Than to be someone YOU ARE. Key word is "should be." I could easily just sit there and be pretty and then mostly everyone would probably just leave me alone. I refuse to be just that. I want to be me, and that's a "dancing girl." I don't care where or what time of day it is, if I want to dance I will!

It is so draining sometimes getting the brunt of people's jokes, but at the same time, I mostly just ignore. It's funny that people would pay so much attention to me, yet I pay them no attention. I didn't know how much attention I attracted until I started doing this weekend routine of dancing in SoHo. People have come to know me there, and for all the new people that see me for the first time, are quick to judge. At the end of the day, people may laugh, but what matters most, is, who will have the last laugh. People from all over the world have come to visit New York, stopped in their tracks to record me dancing or take pictures of me. Just even that, I'm flattered. I wish that people would have just as much fun, or not feel so repressed that they can only sit there.

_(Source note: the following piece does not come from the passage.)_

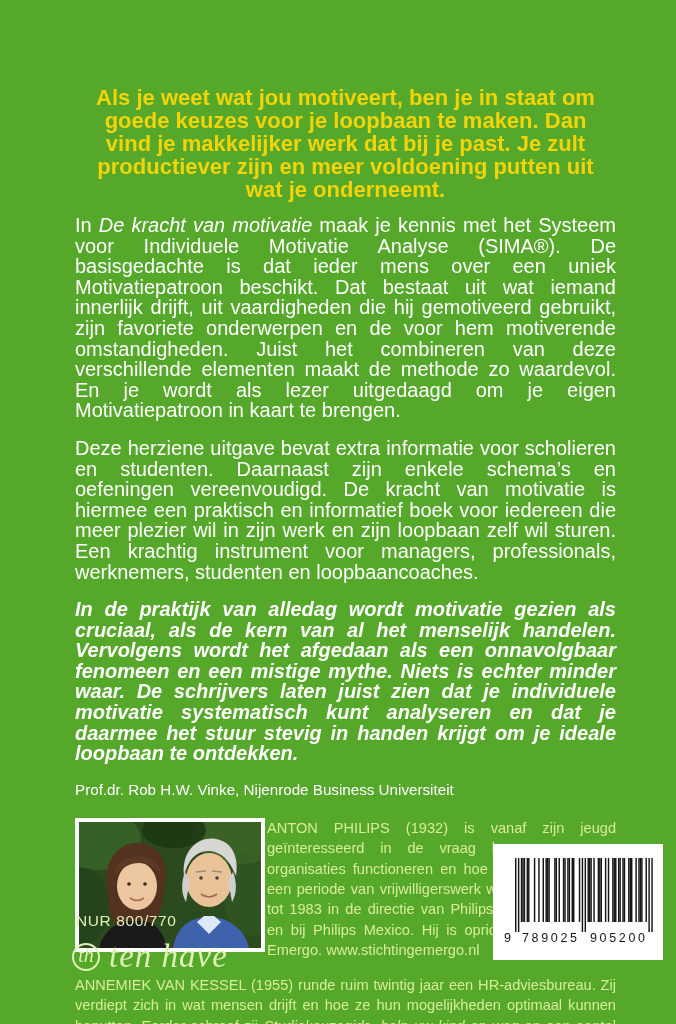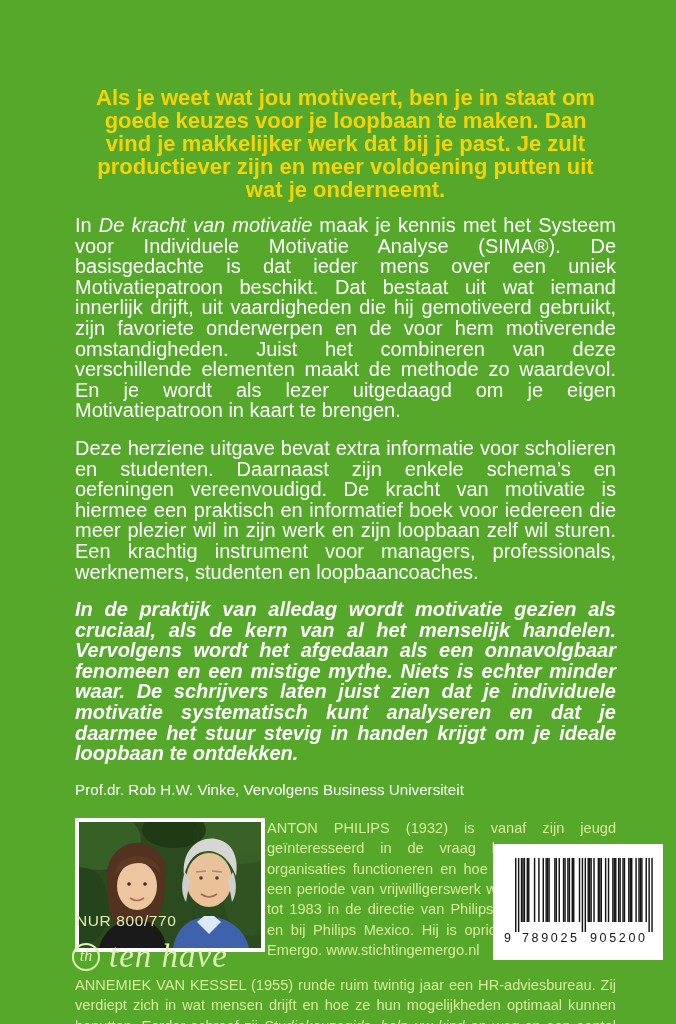"Prof.dr. Rob H.W. Vinke, Vervolgens" div.attribution { text: Vervolgens -> Nijenrode }
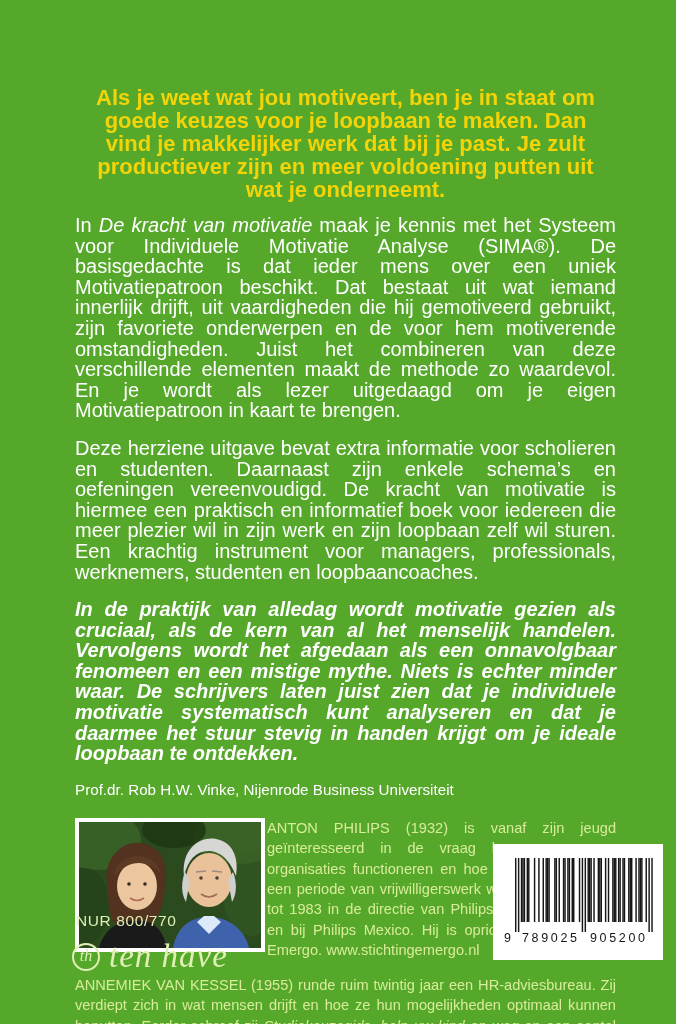"th" .monogram { font-size: 16px -> 20px }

There are so many gorgeous women that come to the restaurant I dance in front of. Yes, they are amazingly beautiful and get VIP treatment, but I wouldn't ever trade who I am as a person to be them. I often times feel like the outsider looking in, because they refuse to give me service at this high-end restaurant, (I've never even disrespected or stepped on anyone's toes). I guess it is because I'm a "commoner." Commoner or poor as I may be, I'm still richer in passion and soul than any of those people that peer at me, watching me like a sideshow.

I'M OUT!

1 comment:

  1. Good going. Thank you for sharing. All the best to you.